The invitation before us is not to decide faster or speak louder, but to become better listeners. To resist moral shortcuts. To remember that the person across from us is more than a position and more than our fears about the future.
When Promise Confronts Fear
At this point, it would be easy to turn all of this into a call to try harder—to speak better, listen longer, love more generously. But ultimately, Scripture does not confront fear with commands. It confronts fear with a promise.
“There is no fear in love,” John writes, “but perfect love casts out fear” (1 John 4:18). Not our love. Perfect love.
Fear is not defeated by willpower; it is displaced. In Christ, we are already perfectly loved—fully known, fully forgiven, fully accepted. That love does not fluctuate with headlines or political outcomes. It is settled.
When that promise is heard, and that love is trusted, fear loosens its grip. We no longer need to justify ourselves by being right or protect ourselves by condemning others. We are free to listen without panic, to disagree without contempt, and to remain in relationship without demanding resolution.
The deepest Christian response to this moment is not strategic but spiritual. “We do not wrestle against flesh and blood,” Paul reminds us, “but against the spiritual forces of evil” (Eph. 6:12).

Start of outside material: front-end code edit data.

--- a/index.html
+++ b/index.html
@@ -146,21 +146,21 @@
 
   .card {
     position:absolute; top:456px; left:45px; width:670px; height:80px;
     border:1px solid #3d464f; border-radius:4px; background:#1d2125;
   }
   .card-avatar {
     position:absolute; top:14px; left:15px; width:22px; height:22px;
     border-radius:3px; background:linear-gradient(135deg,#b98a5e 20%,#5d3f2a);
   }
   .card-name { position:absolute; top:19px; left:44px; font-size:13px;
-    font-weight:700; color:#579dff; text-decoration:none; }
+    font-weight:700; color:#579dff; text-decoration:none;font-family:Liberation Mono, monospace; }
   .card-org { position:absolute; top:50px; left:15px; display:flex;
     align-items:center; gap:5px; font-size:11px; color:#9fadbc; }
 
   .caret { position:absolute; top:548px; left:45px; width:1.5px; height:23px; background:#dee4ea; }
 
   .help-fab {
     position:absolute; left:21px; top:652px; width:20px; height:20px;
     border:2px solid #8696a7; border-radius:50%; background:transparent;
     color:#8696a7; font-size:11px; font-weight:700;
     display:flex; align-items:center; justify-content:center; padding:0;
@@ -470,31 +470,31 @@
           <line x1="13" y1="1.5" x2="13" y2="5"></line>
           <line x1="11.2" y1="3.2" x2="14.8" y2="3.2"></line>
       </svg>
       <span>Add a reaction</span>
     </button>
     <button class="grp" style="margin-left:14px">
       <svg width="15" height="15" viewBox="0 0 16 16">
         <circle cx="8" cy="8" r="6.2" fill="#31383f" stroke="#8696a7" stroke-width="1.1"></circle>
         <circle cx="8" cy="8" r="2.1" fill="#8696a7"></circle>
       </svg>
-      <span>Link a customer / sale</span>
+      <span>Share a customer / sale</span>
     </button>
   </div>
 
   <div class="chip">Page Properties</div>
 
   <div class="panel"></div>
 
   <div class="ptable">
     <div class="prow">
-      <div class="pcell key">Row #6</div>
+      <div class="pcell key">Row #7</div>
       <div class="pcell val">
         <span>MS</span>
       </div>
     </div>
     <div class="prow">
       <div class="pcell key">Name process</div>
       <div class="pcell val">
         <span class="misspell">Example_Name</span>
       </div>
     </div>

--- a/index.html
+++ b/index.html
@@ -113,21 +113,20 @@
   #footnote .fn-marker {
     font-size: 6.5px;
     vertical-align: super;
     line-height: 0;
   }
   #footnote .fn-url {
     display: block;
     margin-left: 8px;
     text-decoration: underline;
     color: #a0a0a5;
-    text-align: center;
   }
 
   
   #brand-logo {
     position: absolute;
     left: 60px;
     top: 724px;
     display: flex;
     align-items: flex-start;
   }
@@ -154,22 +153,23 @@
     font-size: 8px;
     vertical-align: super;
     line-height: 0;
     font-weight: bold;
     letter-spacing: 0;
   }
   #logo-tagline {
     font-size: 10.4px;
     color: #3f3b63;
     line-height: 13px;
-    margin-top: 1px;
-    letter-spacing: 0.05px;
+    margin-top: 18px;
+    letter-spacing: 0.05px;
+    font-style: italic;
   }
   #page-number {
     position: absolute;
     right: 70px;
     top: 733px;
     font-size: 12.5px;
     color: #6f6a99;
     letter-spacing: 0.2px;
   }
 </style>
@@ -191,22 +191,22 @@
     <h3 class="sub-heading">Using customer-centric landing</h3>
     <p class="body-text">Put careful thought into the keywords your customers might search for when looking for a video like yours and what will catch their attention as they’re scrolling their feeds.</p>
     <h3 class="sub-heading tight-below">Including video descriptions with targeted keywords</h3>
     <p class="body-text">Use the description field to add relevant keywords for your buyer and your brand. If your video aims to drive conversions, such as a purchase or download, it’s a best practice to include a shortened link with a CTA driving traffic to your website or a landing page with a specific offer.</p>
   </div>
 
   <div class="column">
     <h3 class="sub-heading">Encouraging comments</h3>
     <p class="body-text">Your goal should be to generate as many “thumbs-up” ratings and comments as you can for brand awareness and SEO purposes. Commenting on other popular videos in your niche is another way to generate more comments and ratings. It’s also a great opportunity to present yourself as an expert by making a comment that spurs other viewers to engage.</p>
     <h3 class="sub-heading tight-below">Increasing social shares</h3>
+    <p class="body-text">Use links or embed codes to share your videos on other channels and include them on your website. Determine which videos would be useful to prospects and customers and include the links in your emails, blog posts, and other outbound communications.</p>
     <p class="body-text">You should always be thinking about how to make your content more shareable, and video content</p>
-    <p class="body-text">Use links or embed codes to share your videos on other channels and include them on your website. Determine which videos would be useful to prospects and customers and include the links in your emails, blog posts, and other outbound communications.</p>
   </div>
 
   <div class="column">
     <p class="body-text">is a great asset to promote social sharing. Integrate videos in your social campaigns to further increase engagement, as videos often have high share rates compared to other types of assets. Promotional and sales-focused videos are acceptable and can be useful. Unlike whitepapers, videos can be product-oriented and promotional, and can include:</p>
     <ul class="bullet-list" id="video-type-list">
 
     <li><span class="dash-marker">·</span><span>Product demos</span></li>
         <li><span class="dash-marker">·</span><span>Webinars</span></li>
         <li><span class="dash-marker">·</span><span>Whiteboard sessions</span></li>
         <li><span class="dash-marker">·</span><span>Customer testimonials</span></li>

The world will continue to reward outrage, speed, and certainty. But the church is called to a different way. Not uniformity, but unity. Not suspicion, but charity. Not fear, but love.
We will never agree on everything. That was never the goal. But we can refuse to let fear decide who we are to one another.
Not because we are especially wise or virtuous—but because in Christ we are perfectly loved, and that love vanquishes fear.